Upon hearing the news of his master's death, his former student Chen-zhen (Bruce Lee) travels to his martial arts school in the heart of Shanghai to attend the funeral and find out what exactly was the cause of death, since he does not believe the official story. Shortly after his arrival and a dramatic scene at the funeral, the school's pupils and their master are threatened by a Japanese competitor, who claims their way of teaching is the only true form of martial arts, especially since it has been proven that the Chinese version is the way of the "sick man". Infuriated by the accusations and insults against his master, and against the repeated wishes of the school's new master not to interfere, Chen-zhen decides to prove the strength of the supposedly "sick man's kung-fu" and pays a visit to the Japanese school the same day, fighting his way through its students, beating its master and destroying its furniture.
Considering he is now at the center of a police investigation, carried out by an inspector who is at the mercy of the colonial police, Chen-zhen's school is pressured by the authorities as well as the Japanese to surrender their former pupil.

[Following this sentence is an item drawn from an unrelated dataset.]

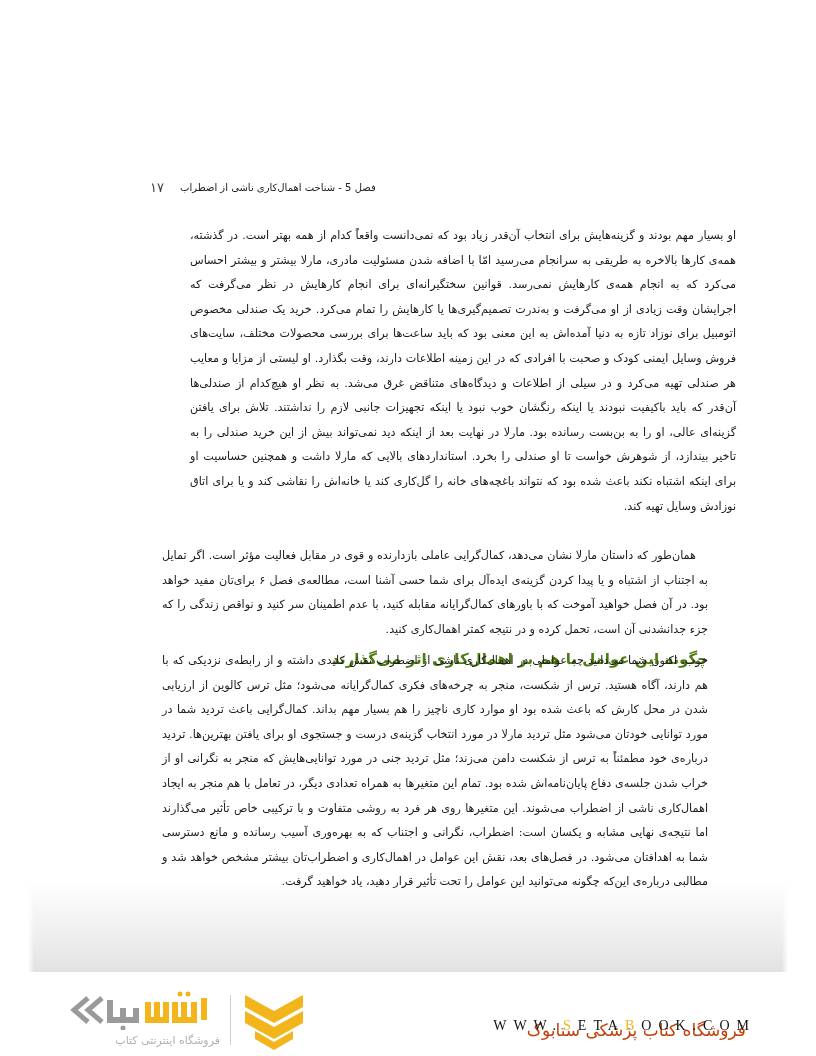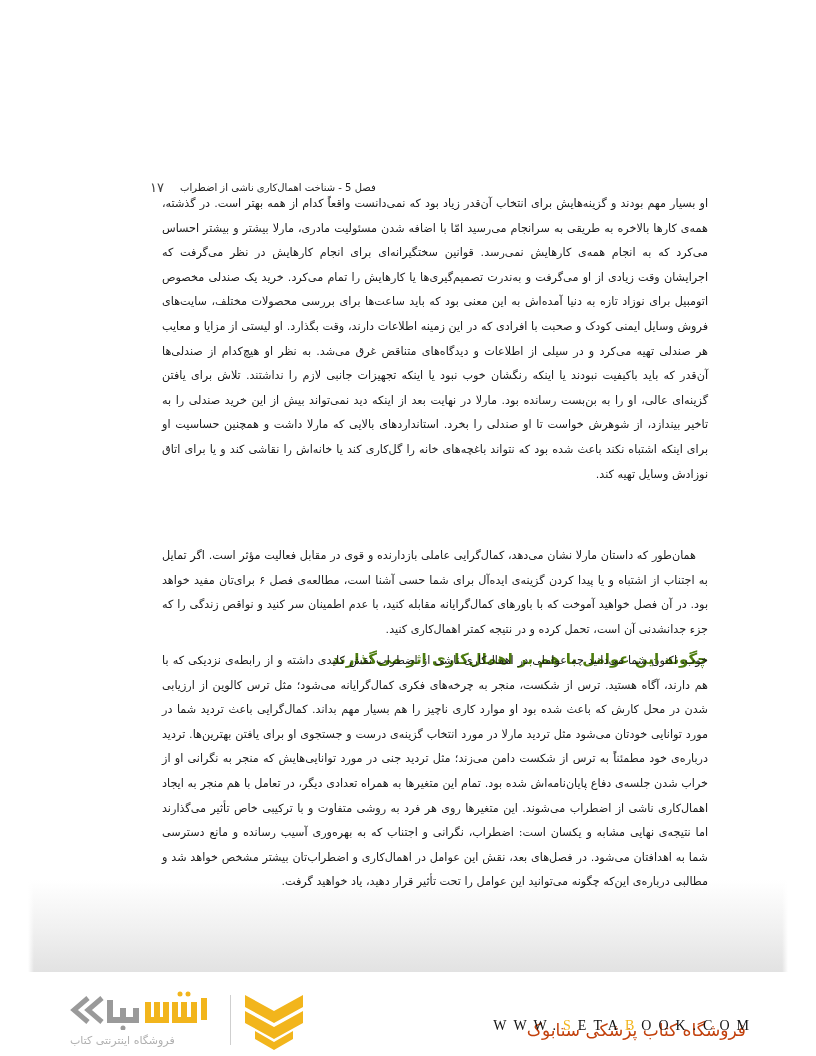"او بسیار مهم بودند و" .para1 { margin-left: none -> 28px; top: 192px -> 224px }
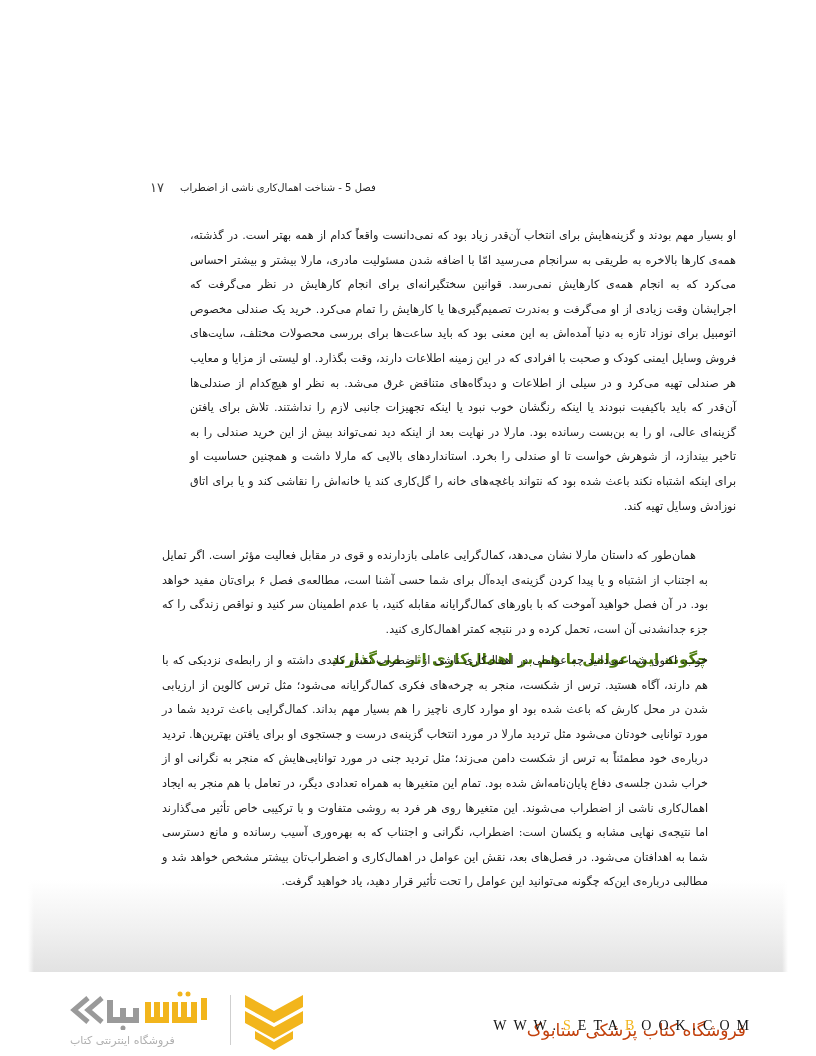"فروشگاه اینترنتی کتاب" .logo-tag { text-align: left -> right }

Meanwhile, Chen-zhen has gone in hiding in the outskirts of the city and by accident, learns of the true motives behind his master's death and who caused it.
In order to properly appreciate the scale of the story and its central character, it is important to have a look at how it portrays Shanghai and its people during the time of Japanese imperialism. The scenario, which today is feature in many entries of the "Ip Man"-franchise, shows martial arts, its teachers, students and schools as places of freedom, of national pride, both of which are traits the colonial authorities would like to undermine or destroy altogether. Therefore, it is only natural a character such as Chen-zhen, who displays outright discontent with the status quo, becomes a symbol of rebellion, as many scenes, such as the one showing him fighting a police officer telling him to obey the rules, indicate. During times of oppressing thoughts and adapting to the official version, Chen-zhen shows pride in national traditions and virtues such as honor, dignity and loyalty, a complete opposite to the greed and power plays which define the villain characters in this movie.
At the same time, "Fist of Fury", similar to many films starring Bruce Lee during his rise to stardom, becomes a universal tale about issues such as class and even racism. Martial arts and the philosophy behind it become means to express freedom, creativity and strength within a hostile or oppressive atmosphere. Bruce Lee highlights these notions in his performance, adding a certain kind of bravado and distinct self-confidence to the character as well as the fight choreographies, which, like in so many of his movies following "The Big Boss" are quite artful and a delight to watch. Perhaps one of the best displays has to be Chen-zhen's fight against Petrov (played by Robert Baker), a Russian martial arts champion and a bodyguard to the villain.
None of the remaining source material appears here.